同期とは比較させない、しない、ということ

団塊世代の大量退職などにより、若手新入社員にも同期入社のいる環境も少しつつではありますが増えてきています。中小企業などでは同じ職場内に同期の存在があるというのも珍しくはないでしょう。仲間がいることは心強いものですが、人材育成の点からみると危うい部分も含まれています。同期同士で群れることや、不平不満を言うなどのいわゆる「負のスパイラル」の温床にもなりえるのです。また、他の同期の話を聞くと、「隣の芝は青く見えるもの」のごとく、非常に気になる存在となってしまうのです。ライバル心を持つことはいいことなのですが、ゆがんだライバル心を芽生えさせると、職場自体にも影響がでかねません。ただでさえ気になる存在なのです。まず意識することは、「同期とは比較させない」ことです。もちろん、健全な競争であれば問題はありません。しかし、他の部署に配属された同期が職場の環境が恵まれていそうかどうか、活躍できているかどうかなどの比較はさせないでおくのです。低レベルでの安堵感やライバル心しか生まれないようにすることが大事です。

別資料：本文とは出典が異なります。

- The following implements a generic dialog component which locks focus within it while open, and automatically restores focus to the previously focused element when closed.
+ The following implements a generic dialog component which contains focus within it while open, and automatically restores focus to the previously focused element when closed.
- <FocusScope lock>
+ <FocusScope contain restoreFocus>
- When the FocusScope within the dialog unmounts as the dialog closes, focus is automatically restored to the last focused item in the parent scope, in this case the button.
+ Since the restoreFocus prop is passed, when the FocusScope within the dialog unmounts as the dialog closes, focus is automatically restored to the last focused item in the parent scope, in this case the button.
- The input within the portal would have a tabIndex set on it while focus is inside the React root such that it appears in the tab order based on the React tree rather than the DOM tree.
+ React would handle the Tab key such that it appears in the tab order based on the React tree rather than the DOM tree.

勝負をさせるのならいっそうのこと「同期と勝負するのではなく、ずっと上の先輩と勝負しよう」と指導を行うべきなのです。高いスキルや経験を持つ先輩と勝負や比較することによって、自分自身がより成長するものなのです。「あの先輩に営業成績で勝つにはどうすればいいのか、自分自身で考えていますか?」などと、常に投げかけを忘れずにしましょう。もうひとつ、マナーとして絶対にしてはいけないことは、上司や先輩の立場で「同期と比較」しないことです。これは、新入社員にとって、これほど屈辱的であり、心に傷を負うことはないのです。情けない気持ちしか生まれません。やる気をなくすだけなのです。比較するなら、むしろ、先輩と比較した方が発奮する材料になります。モチベーションを維持するために、「同期のあいつはすごいぞ」などといった言葉は絶対にかけないようにしましょう。

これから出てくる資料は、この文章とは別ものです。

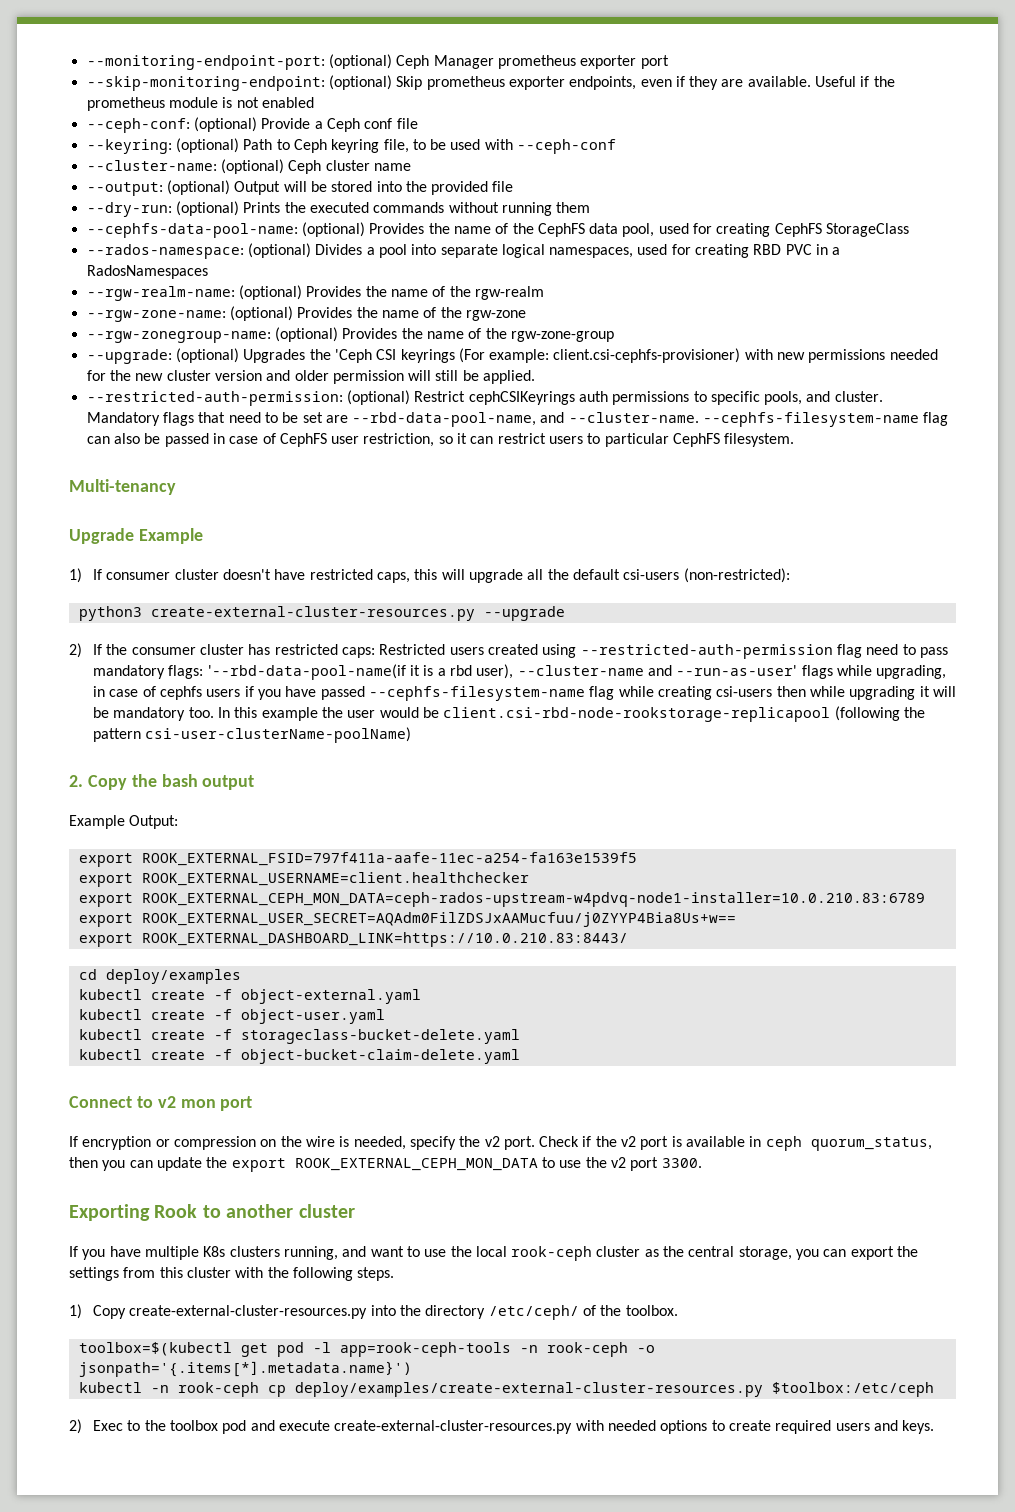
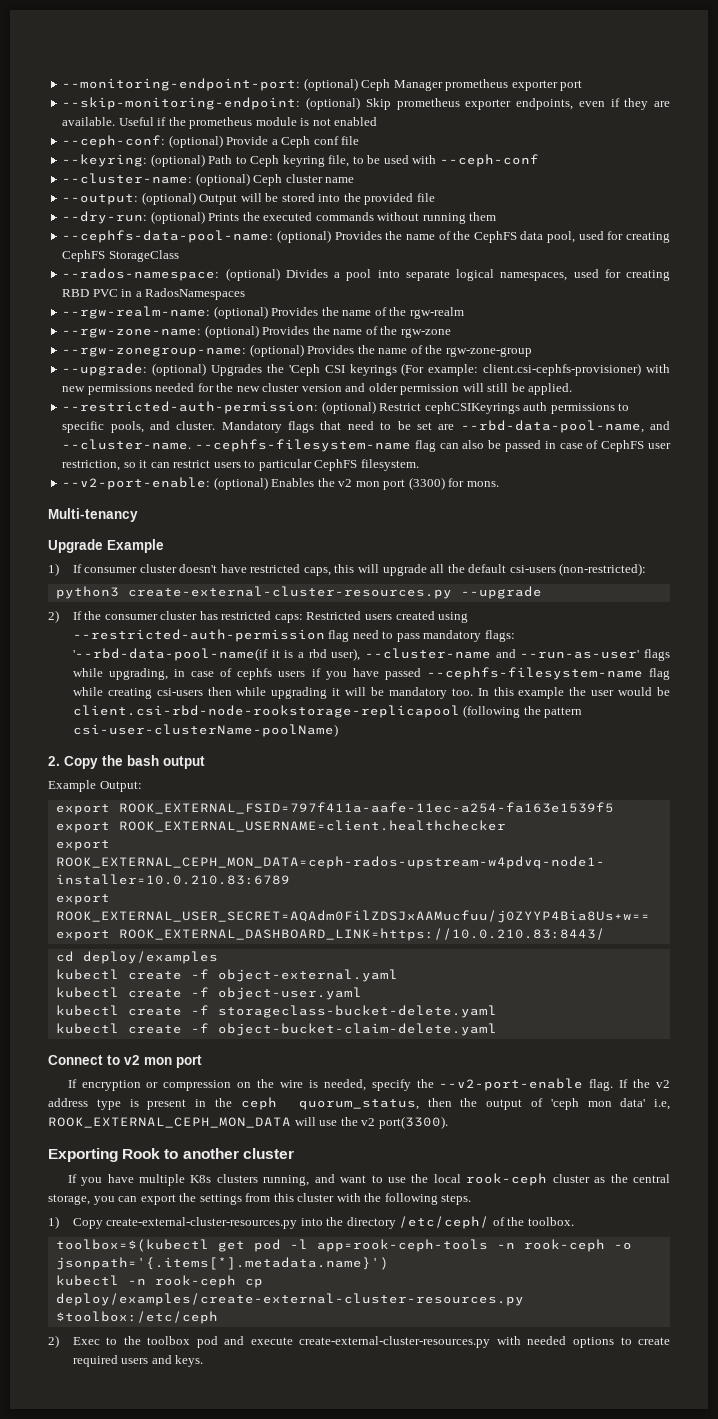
+ --v2-port-enable: (optional) Enables the v2 mon port (3300) for mons.
- If encryption or compression on the wire is needed, specify the v2 port. Check if the v2 port is available in ceph quorum_status, then you can update the export ROOK_EXTERNAL_CEPH_MON_DATA to use the v2 port 3300.
+ If encryption or compression on the wire is needed, specify the --v2-port-enable flag. If the v2 address type is present in the ceph quorum_status, then the output of 'ceph mon data' i.e, ROOK_EXTERNAL_CEPH_MON_DATA will use the v2 port(3300).

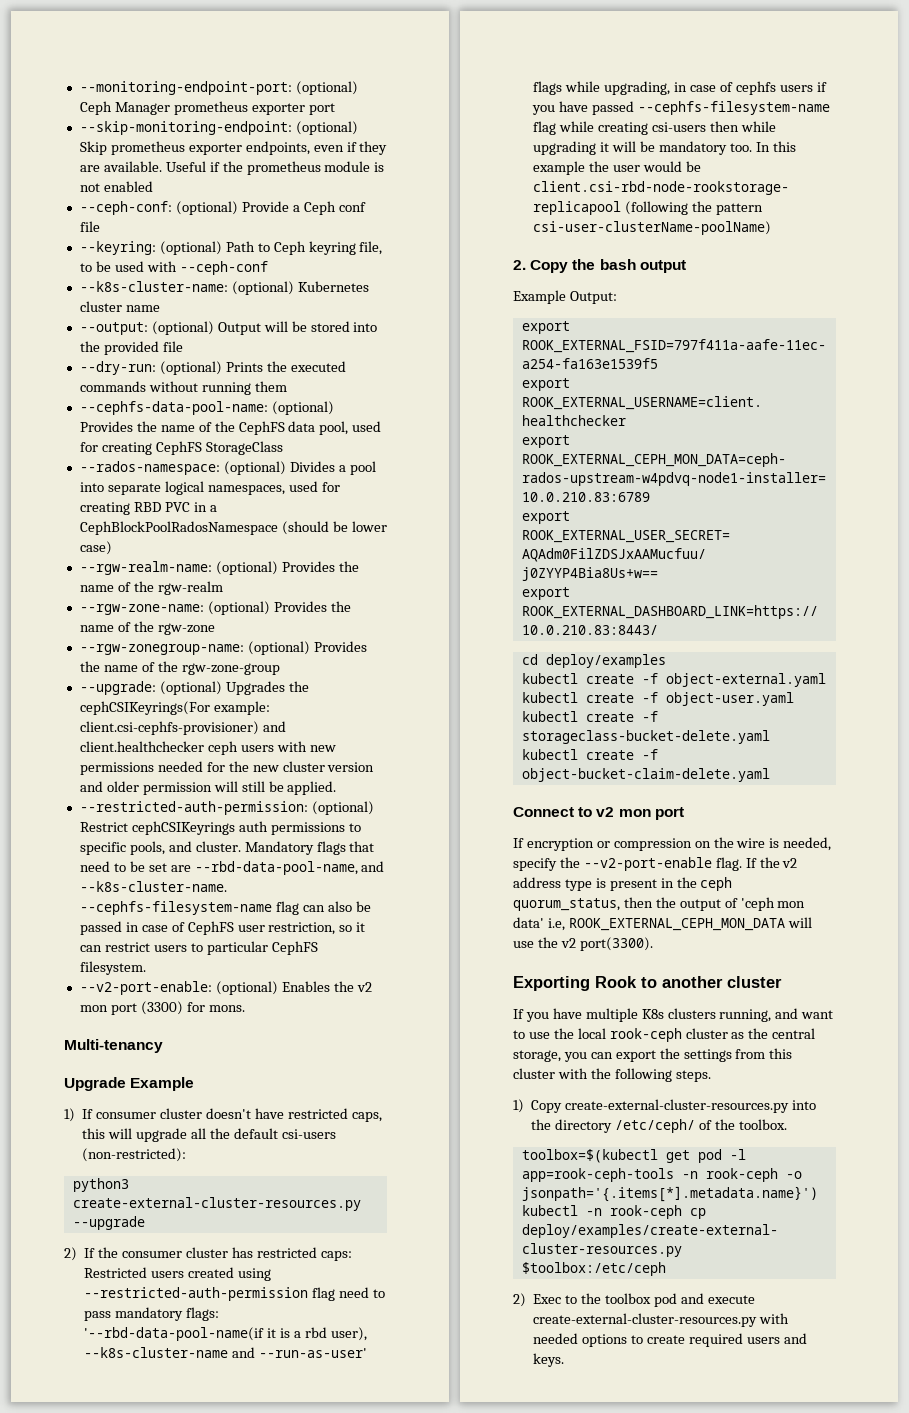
- --cluster-name: (optional) Ceph cluster name
+ --k8s-cluster-name: (optional) Kubernetes cluster name
- --rados-namespace: (optional) Divides a pool into separate logical namespaces, used for creating RBD PVC in a RadosNamespaces
+ --rados-namespace: (optional) Divides a pool into separate logical namespaces, used for creating RBD PVC in a CephBlockPoolRadosNamespace (should be lower case)
- --upgrade: (optional) Upgrades the 'Ceph CSI keyrings (For example: client.csi-cephfs-provisioner) with new permissions needed for the new cluster version and older permission will still be applied.
+ --upgrade: (optional) Upgrades the cephCSIKeyrings(For example: client.csi-cephfs-provisioner) and client.healthchecker ceph users with new permissions needed for the new cluster version and older permission will still be applied.
- Mandatory flags that need to be set are --rbd-data-pool-name, and --cluster-name.
+ Mandatory flags that need to be set are --rbd-data-pool-name, and --k8s-cluster-name.
- 2) If the consumer cluster has restricted caps: Restricted users created using --restricted-auth-permission flag need to pass mandatory flags: '--rbd-data-pool-name(if it is a rbd user), --cluster-name and --run-as-user' flags while upgrading, in case of cephfs users if you have passed --cephfs-filesystem-name flag while creating csi-users then while upgrading it will be mandatory too.
+ 2) If the consumer cluster has restricted caps: Restricted users created using --restricted-auth-permission flag need to pass mandatory flags: '--rbd-data-pool-name(if it is a rbd user), --k8s-cluster-name and --run-as-user' flags while upgrading, in case of cephfs users if you have passed --cephfs-filesystem-name flag while creating csi-users then while upgrading it will be mandatory too.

「褒める」「叱る」といった行為自体は新入社員を成長させるのに効果的であることは間違いありません。それ自体は大切なことなのですが、歪んだ気持ちが生まれないよう、同期と比較したうえで褒めたり、叱ったりすることは絶対にさけるべき点です。もちろん相手の性格の部分などの問題もありますが、「同期とは比較させない、しない」ということは、若手社員の育成の鉄則であるといえるのです。